Wolfgang Decker (SPD): FDP ist lernfähig – Lernprozess muss aber weitergehen

„Besser spät als nie!“ Mit diesen Worten kommentierte der arbeitsmarktpolitische Sprecher der SPD-Landtagsfraktion Wolfgang Decker die neue Position der FDP in Sachen gleicher Lohn für dauerhaft beschäftigte Leiharbeiter. „Wir begrüßen, dass die FDP hier dazu gelernt hat und gleiche Bezahlung für Leiharbeiter nach einer Einarbeitungszeit als „sachgerecht“ bezeichnet. Dass Leiharbeitskräfte zum Lohndumping benutzt wurden, hat nun auch die FDP erkannt“, stellte Decker fest.

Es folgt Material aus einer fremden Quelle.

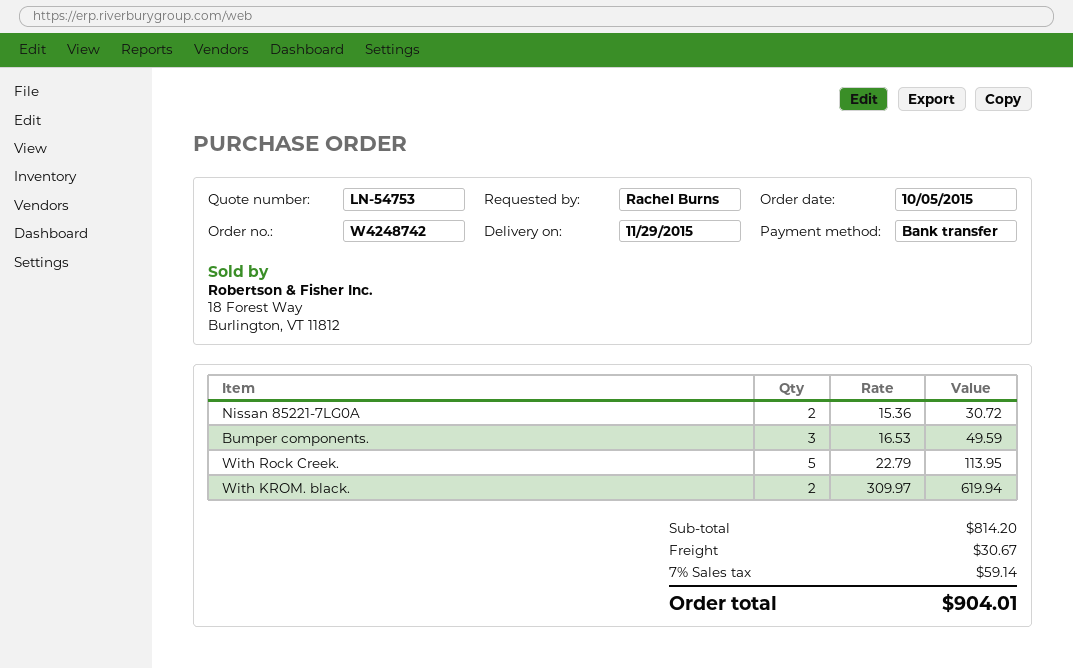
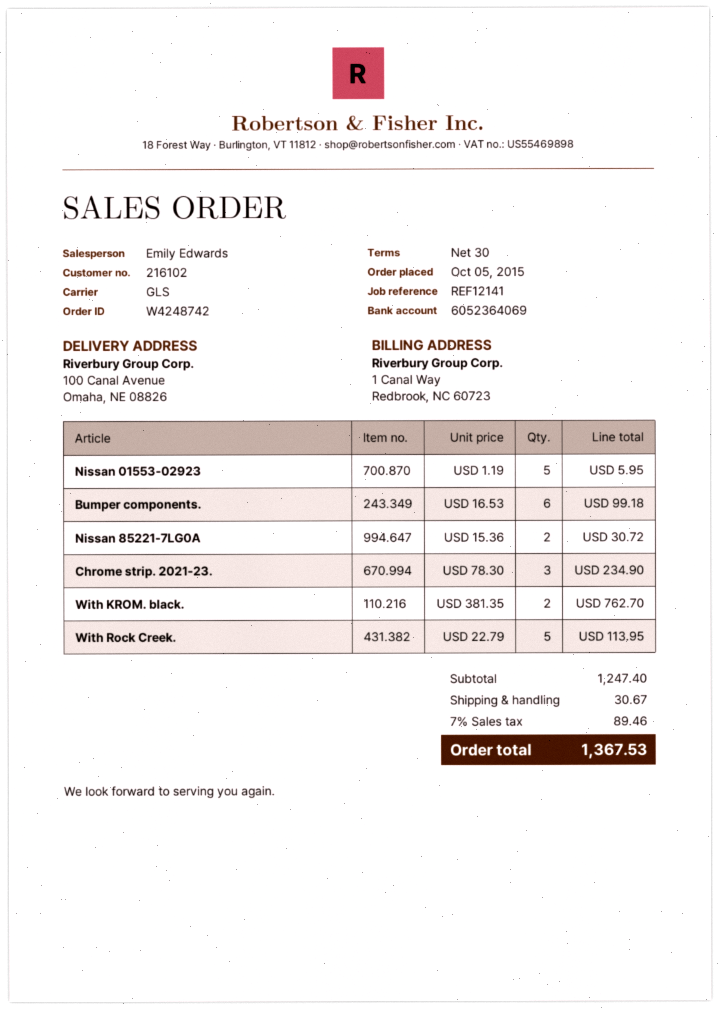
Bumper components.: 3 x 16.53 = 49.59 -> 6 x 16.53 = 99.18
With KROM. black.: 2 x 309.97 = 619.94 -> 2 x 381.35 = 762.70
Nissan 01553-02923: none -> 5 x 1.19 = 5.95
Chrome strip. 2021-23.: none -> 3 x 78.30 = 234.90
subtotal: 814.20 -> 1247.40
tax: 7% = 59.14 -> 7% = 89.46
total: 904.01 -> 1367.53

Warum sich die FDP allerdings der Einführung eines Mindestlohns immer noch verweigere, bleibe unklar. „Fast alle europäischen Länder und auch das Musterland einer „freien“ Marktwirtschaft – die USA – haben Mindestlöhne und machen gute Erfahrungen damit. Ein gesetzlicher Mindestlohn für Deutschland wäre nicht nur für die betroffenen Beschäftigten ein Gewinn, sondern würde auch den Etat des Arbeitsministeriums erheblich entlasten. Wir haben nach wie vor eine Vielzahl von Firmen, die ihre Beschäftigten mit Löhnen von 4 oder 5 € pro Stunde abspeisen und davon ausgehen können, dass der Staat das Gehalt dann aufstockt, damit es zum Leben reicht“, erläuterte der SPD-Abgeordnete. Diesen Mitnahmeeffekt gelte es zu verhindern und dies sei nur mit einem einheitlichen gesetzlichen Mindestlohn möglich.

„Die FDP lernt dazu, das ist zu begrüßen. Jetzt hoffen wir, dass der Lernprozess noch nicht abgeschlossen ist, sondern weitergeht. Wir sind gerne bereit, weiter Nachhilfe zu geben“, so Decker abschließend.